Despite not having read it myself I would recommend this book:
R. D. Laing: the philosophy and politics of psychotherapy ([url]http://www.amazon.com/R-D-Laing-The-Philosophy/dp/0394733533), by Andrew Collier.
I've read two other books by Collier, an introduction to Critical Realism (http://www.amazon.com/Critical-Realism-Introduction-Bhaskars-Philosophy/dp/0860916022/), and an introduction to Marx (http://www.amazon.com/Marx-Beginners-Guide-Oneworld/dp/1851685340). Both were extremly lucid, thoughtful and well-balanced. So I guess his introduction to Laing is great as well.
Revenant
13th March 2013, 00:07
Laing was highly critical of the modern family unit, modern family dynamics and human social relations in general it seems to me, that's why I like him.

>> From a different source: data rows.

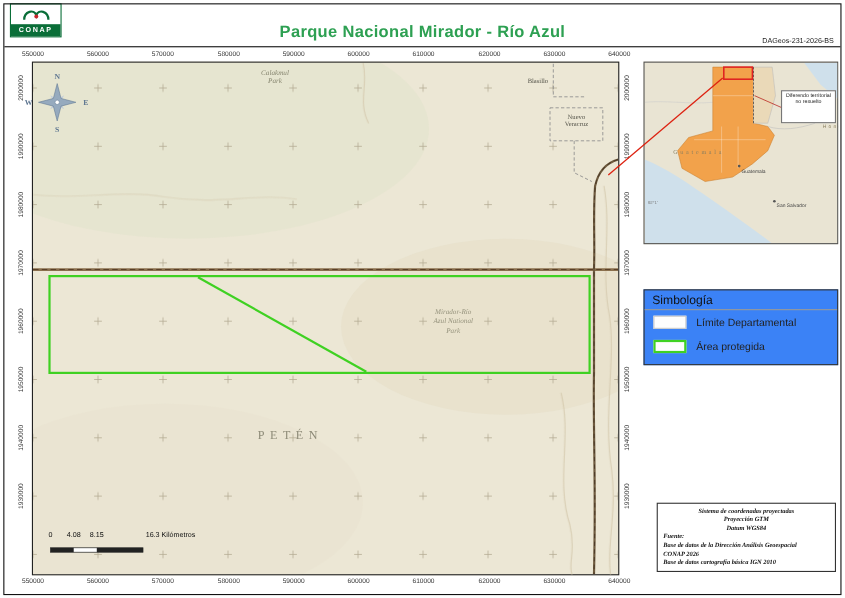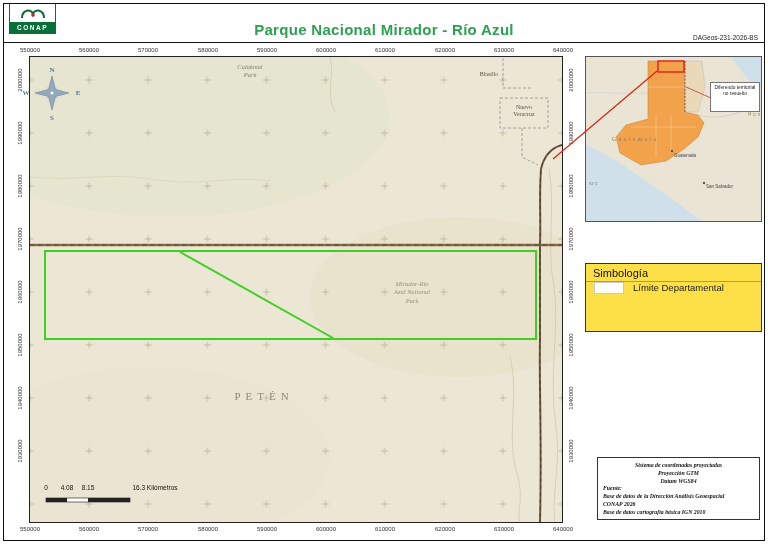"Simbología" .legend { background: #fde047 -> #3b82f6 }
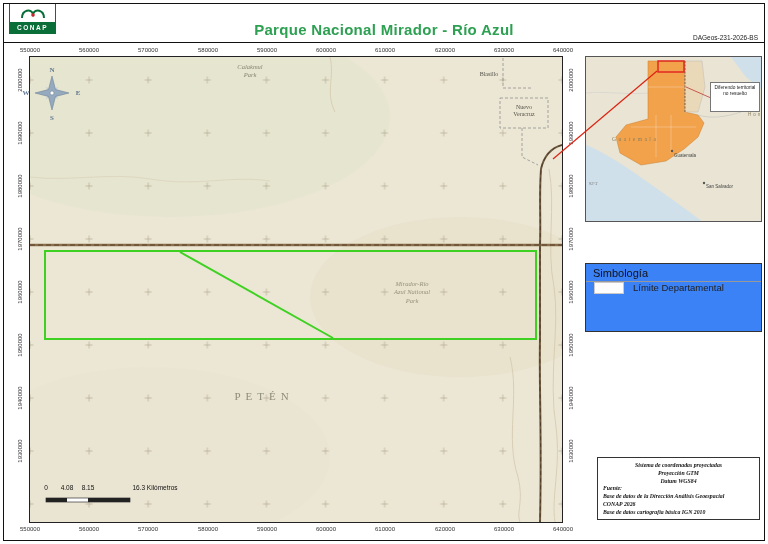"Límite Departamental" .legend-row { align-items: flex-start -> center }
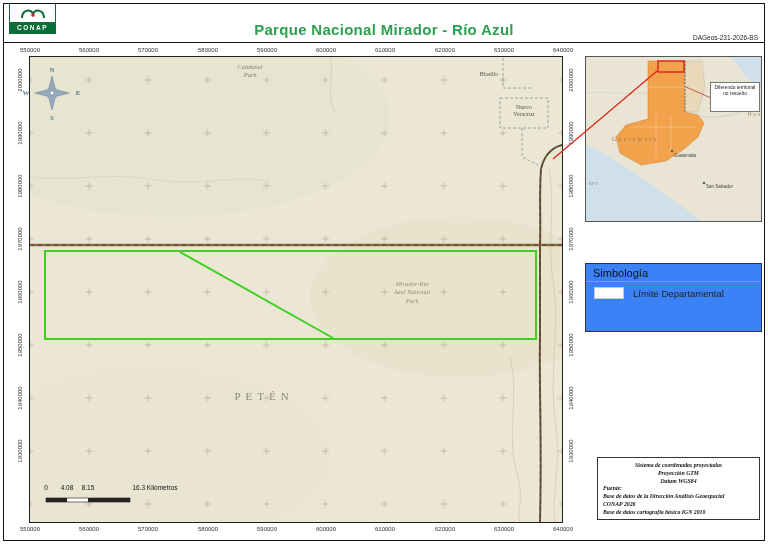"Área protegida" div.legend-row { html: none -> <div> <div></div> <span>Área protegida</span> </div> }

His work on Schizophrenia and analysis always seemed to be largely centred around the parent's or families of the sufferer, like Marx and the Material conditions.
Psychological tricks, "secret games", humiliations, irrationality and so on are deployed so frequently in these atmospheres, "incubators of madness" that they affect a subject's behaviour and can exert such a negative influence on them, that Laing referred to love as a lie, and likened the average family to "stepping into a carbon monoxide gas chambers".